§ **Input data**
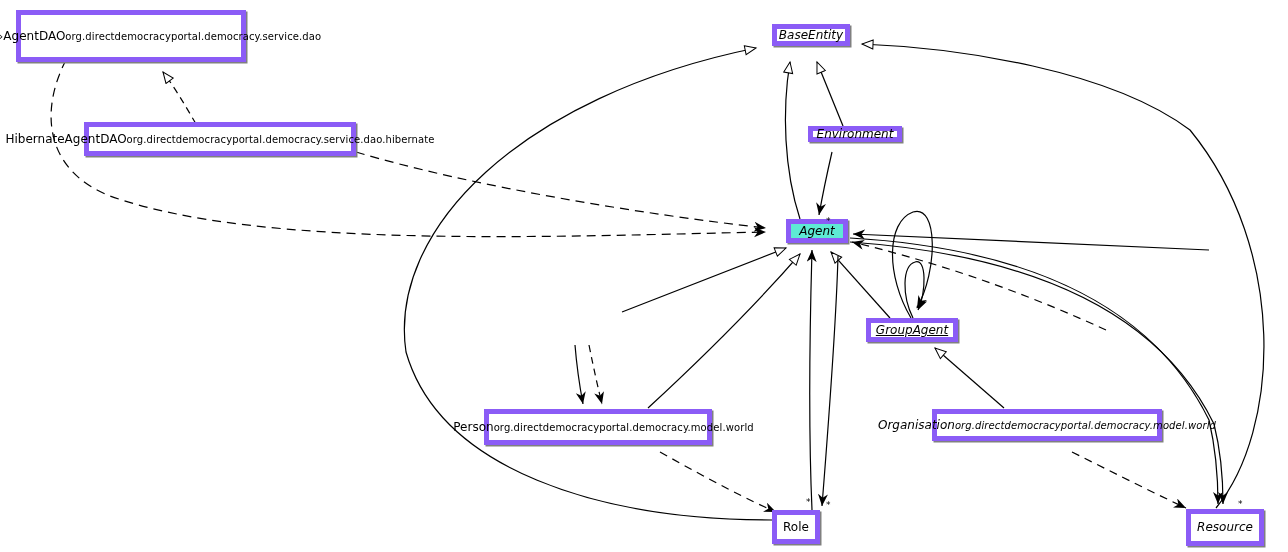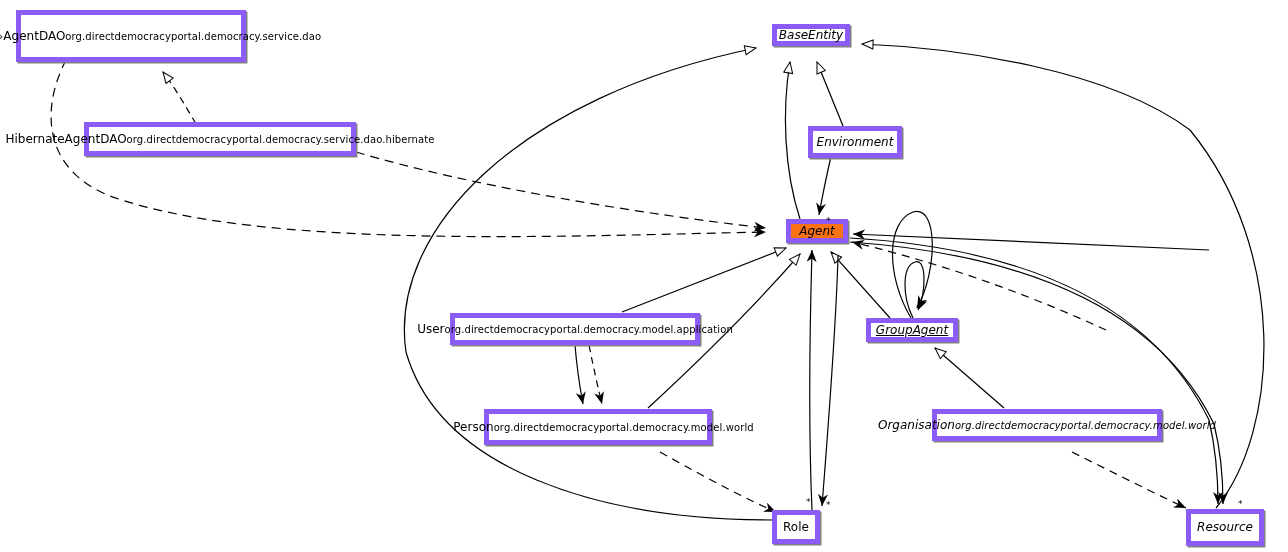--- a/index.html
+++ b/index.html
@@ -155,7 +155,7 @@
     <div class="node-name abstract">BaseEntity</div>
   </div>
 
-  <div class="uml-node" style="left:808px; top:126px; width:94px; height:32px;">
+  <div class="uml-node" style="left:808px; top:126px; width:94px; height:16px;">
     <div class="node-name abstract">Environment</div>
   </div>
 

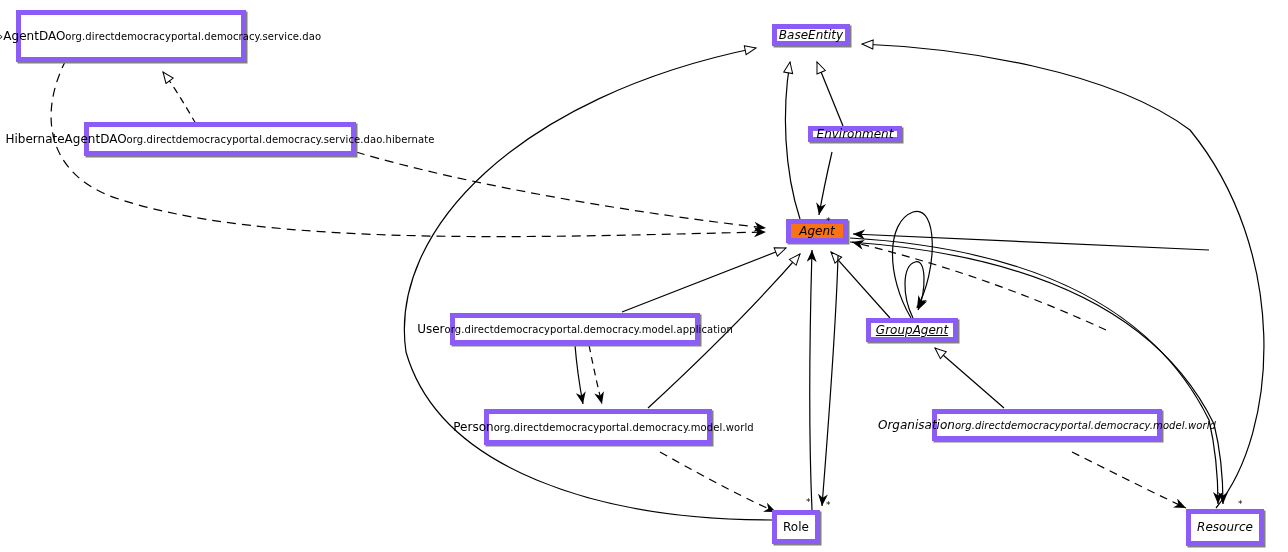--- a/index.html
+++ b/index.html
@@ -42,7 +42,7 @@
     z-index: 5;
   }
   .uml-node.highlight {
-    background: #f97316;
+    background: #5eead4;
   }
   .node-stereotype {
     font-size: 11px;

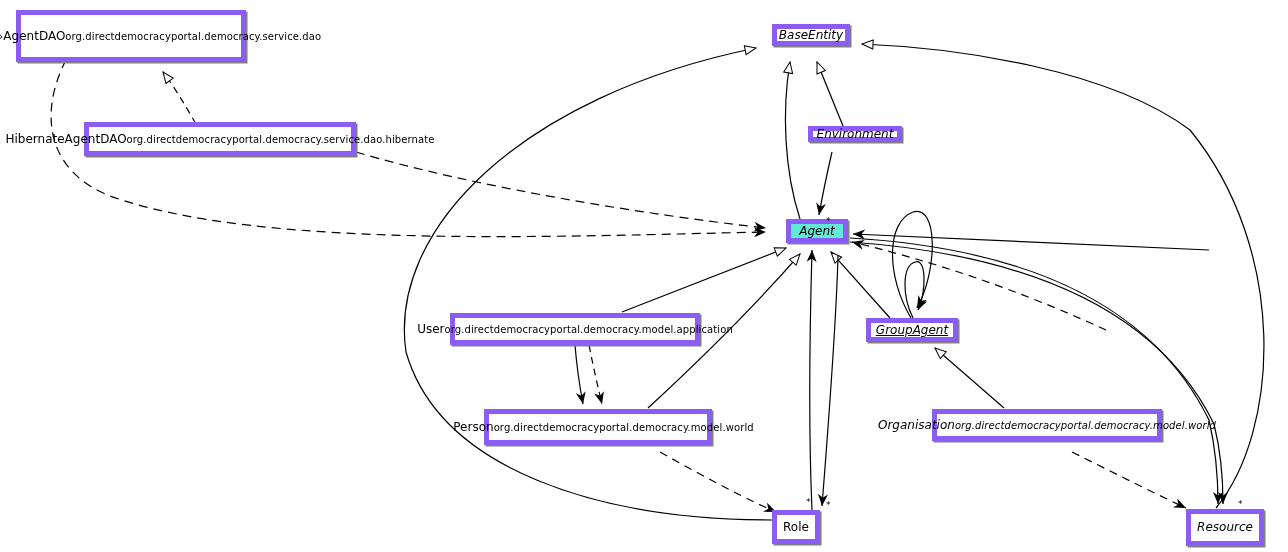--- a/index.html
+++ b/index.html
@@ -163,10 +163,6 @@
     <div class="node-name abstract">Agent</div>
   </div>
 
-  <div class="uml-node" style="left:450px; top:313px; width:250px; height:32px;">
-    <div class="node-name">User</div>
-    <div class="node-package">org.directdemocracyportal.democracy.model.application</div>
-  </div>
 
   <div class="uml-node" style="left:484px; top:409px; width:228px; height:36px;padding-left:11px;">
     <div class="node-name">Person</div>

§ **Task directions**
Gather each line in the entries above where the string "abstract" is found.

§ **Output for this task**
     <div class="node-name abstract">BaseEntity</div>
     <div class="node-name abstract">Environment</div>
     <div class="node-name abstract">Agent</div>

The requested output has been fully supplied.